Significant early works by Carolee Schneemann include Four Fur Cutting Boards (1962—1963), a kinetic painting-sculpture hybrid comprised of cutting boards, fur scraps, glass, motorised components, and other found objects, along with bold, gestural paint strokes that revealed her painting background.
For her provocative performances Eye Body (1963) and Meat Joy (1964), Schneemann organised both her own and other performers’ nude or partially-nude bodies to engage expressively with various forms of meat, found objects, and paint materials in pioneering explorations of performance and improvisation in art, aligned with the ‘happenings’ of the time.
Schneemann also produced numerous conceptual films, including Fuses (1964)—an explicit performance-based video exploring desire, sexuality, and eroticism—and Plumb Line (1968), an experimental narrative film.
Schneemann’s works can be seen as feminist interpretations of the conceptual principles that guided the artistic movements of her era, including action painting, abstract expressionism, performance art, Fluxus, Structural film, and ‘happenings’. Foregrounding her own experiences and actions, Schneemann invited her audiences to consider the body as a vessel for knowledge and experience, and the female body as a source and site for artistic expression, while challenging the inherent dominant masculinity of contemporary art discourse and practice.
One of the 20th-century’s most iconic avantgarde works, Schneemann’s Interior Scroll (1975) was a multi-part performance that culminated in the nude artist drawing a paper scroll out of her vagina and reading its contents aloud.

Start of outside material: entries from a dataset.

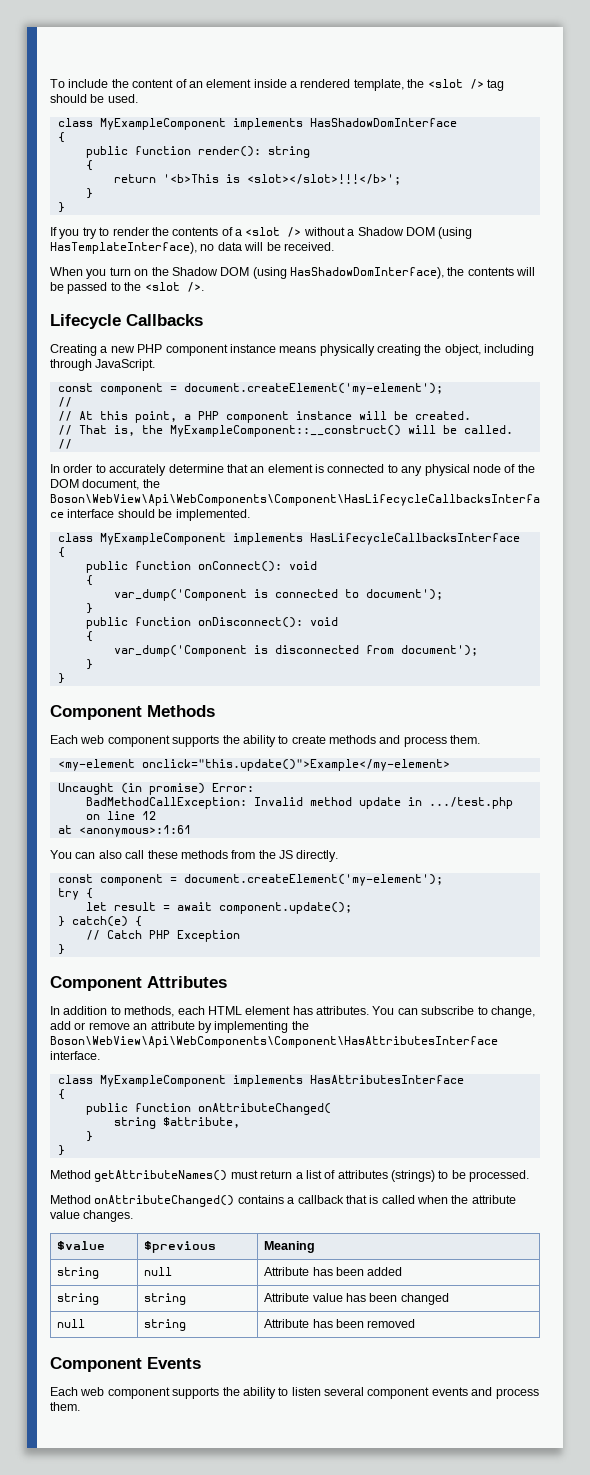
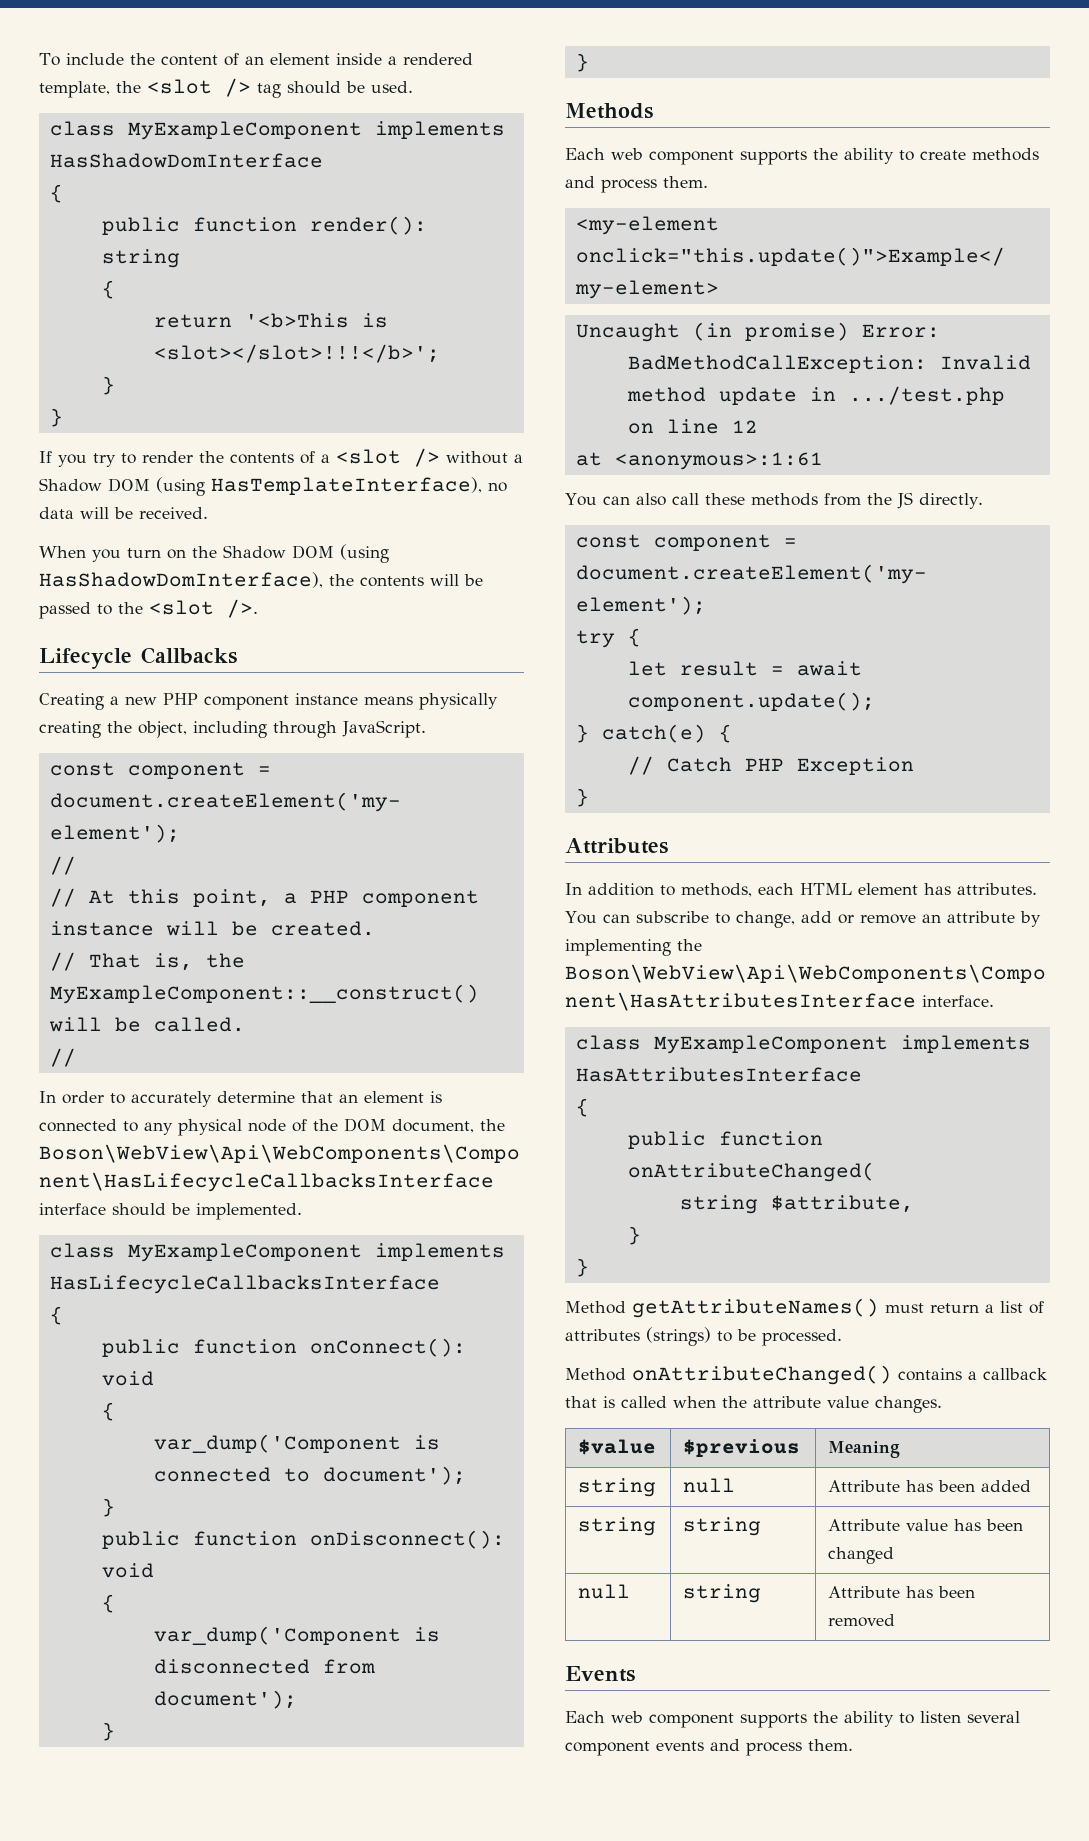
- Component Methods
+ Methods
- Component Attributes
+ Attributes
- Component Events
+ Events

In More Than Meat Joy: Performance Works and Selected Writings (1979), Schneemann wrote: ‘I thought of the vagina in many ways — physically, conceptually: as a sculptural form, an architectural referent, the source of sacred knowledge, ecstacy, birth passage, transformation. ... This source of ‘interior knowledge’ would be symbolized as the primary index unifying spirit and flesh ... the source of conceptualizing, of interacting with materials, of imagining the world and composing its images.’
Later works by Schneeman include Infinity Kisses I (Cluny) (1981—1987), a photographic series capturing the artist kissing her cat 140 times; Terminal Velocity (2001), a series of black-and-white newspaper scans of people falling from the World Trade Center following the 9/11 terrorist attacks; and Devour (2003—2004), a video installation juxtaposing war footage with everyday American life.
In her lifetime, Schneemann held teaching positions at the California Institute of the Arts, the School of the Art Institute of Chicago, Hunter College, Rutgers University, and SUNY New Paltz.